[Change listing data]
****

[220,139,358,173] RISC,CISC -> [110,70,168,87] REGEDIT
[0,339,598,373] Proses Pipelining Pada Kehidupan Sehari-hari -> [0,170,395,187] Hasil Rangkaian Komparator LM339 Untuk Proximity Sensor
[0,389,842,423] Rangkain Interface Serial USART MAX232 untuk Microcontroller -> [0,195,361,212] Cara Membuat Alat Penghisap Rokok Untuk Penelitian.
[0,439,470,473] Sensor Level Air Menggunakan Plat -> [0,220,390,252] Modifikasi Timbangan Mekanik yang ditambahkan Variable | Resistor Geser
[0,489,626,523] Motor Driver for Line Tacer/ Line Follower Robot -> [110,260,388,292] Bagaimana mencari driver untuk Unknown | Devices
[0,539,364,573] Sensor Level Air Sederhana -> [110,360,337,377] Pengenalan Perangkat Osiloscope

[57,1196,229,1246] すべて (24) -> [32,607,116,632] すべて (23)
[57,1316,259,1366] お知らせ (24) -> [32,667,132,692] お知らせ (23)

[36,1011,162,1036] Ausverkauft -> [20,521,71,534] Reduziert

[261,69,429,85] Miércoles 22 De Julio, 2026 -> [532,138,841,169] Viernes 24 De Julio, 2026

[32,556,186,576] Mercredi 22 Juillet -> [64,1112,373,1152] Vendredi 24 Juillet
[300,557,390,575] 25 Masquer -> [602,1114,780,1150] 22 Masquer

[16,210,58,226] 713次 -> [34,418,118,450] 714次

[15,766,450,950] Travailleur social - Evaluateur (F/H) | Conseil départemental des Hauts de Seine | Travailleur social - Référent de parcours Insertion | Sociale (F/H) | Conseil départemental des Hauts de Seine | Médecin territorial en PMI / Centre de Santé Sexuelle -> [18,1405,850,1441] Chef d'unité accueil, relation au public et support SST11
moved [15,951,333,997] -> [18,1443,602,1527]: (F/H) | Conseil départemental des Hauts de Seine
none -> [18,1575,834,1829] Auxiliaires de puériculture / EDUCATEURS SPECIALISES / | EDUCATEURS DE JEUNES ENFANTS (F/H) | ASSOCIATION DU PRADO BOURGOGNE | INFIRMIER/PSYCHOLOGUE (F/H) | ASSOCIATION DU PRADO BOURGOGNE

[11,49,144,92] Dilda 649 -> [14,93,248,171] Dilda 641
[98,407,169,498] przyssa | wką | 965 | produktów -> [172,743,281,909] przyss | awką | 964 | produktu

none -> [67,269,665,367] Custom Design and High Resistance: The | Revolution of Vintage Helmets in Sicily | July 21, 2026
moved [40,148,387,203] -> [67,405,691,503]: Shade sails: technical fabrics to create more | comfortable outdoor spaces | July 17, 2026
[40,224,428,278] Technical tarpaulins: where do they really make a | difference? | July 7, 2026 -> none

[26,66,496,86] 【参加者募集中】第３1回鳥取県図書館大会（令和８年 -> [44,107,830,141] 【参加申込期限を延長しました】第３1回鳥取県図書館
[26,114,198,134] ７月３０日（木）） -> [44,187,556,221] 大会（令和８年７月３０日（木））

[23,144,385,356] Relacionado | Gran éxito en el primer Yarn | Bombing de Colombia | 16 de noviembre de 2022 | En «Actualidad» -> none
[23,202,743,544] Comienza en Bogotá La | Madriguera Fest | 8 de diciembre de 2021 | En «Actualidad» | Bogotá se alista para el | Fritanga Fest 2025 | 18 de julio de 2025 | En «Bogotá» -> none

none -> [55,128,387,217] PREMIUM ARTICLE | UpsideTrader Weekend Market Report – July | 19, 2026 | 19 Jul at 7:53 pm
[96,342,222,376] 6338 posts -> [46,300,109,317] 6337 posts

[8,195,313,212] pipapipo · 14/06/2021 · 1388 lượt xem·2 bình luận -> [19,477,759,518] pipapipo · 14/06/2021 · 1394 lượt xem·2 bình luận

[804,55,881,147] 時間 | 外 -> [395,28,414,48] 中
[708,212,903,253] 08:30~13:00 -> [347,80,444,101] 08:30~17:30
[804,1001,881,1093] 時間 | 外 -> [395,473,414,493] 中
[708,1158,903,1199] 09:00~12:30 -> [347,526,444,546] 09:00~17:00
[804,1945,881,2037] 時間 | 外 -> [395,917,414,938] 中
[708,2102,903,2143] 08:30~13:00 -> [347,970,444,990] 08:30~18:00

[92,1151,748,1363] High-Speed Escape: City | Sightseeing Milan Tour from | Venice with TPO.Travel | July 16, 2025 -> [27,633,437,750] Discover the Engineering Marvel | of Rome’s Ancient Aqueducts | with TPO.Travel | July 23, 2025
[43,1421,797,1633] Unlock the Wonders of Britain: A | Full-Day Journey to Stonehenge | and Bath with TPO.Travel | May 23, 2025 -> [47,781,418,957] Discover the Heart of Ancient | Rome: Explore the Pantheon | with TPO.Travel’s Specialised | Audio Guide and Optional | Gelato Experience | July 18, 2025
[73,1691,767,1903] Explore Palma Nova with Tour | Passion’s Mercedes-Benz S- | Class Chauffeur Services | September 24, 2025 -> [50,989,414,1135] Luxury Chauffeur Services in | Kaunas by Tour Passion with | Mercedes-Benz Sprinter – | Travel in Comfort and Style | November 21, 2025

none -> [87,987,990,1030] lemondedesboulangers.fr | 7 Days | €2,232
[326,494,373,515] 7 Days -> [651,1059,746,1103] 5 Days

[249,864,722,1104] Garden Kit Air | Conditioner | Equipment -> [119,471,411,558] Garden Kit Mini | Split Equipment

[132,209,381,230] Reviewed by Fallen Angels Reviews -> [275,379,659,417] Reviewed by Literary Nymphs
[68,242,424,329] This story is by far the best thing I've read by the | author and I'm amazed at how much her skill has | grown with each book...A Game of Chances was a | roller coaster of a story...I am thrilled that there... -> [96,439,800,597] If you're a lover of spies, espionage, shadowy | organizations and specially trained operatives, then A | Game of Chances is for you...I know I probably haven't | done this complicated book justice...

****

[Your goal] Please state how many lines in the entries include the string "Days", giving no more than the number.

[Finished exercise] 2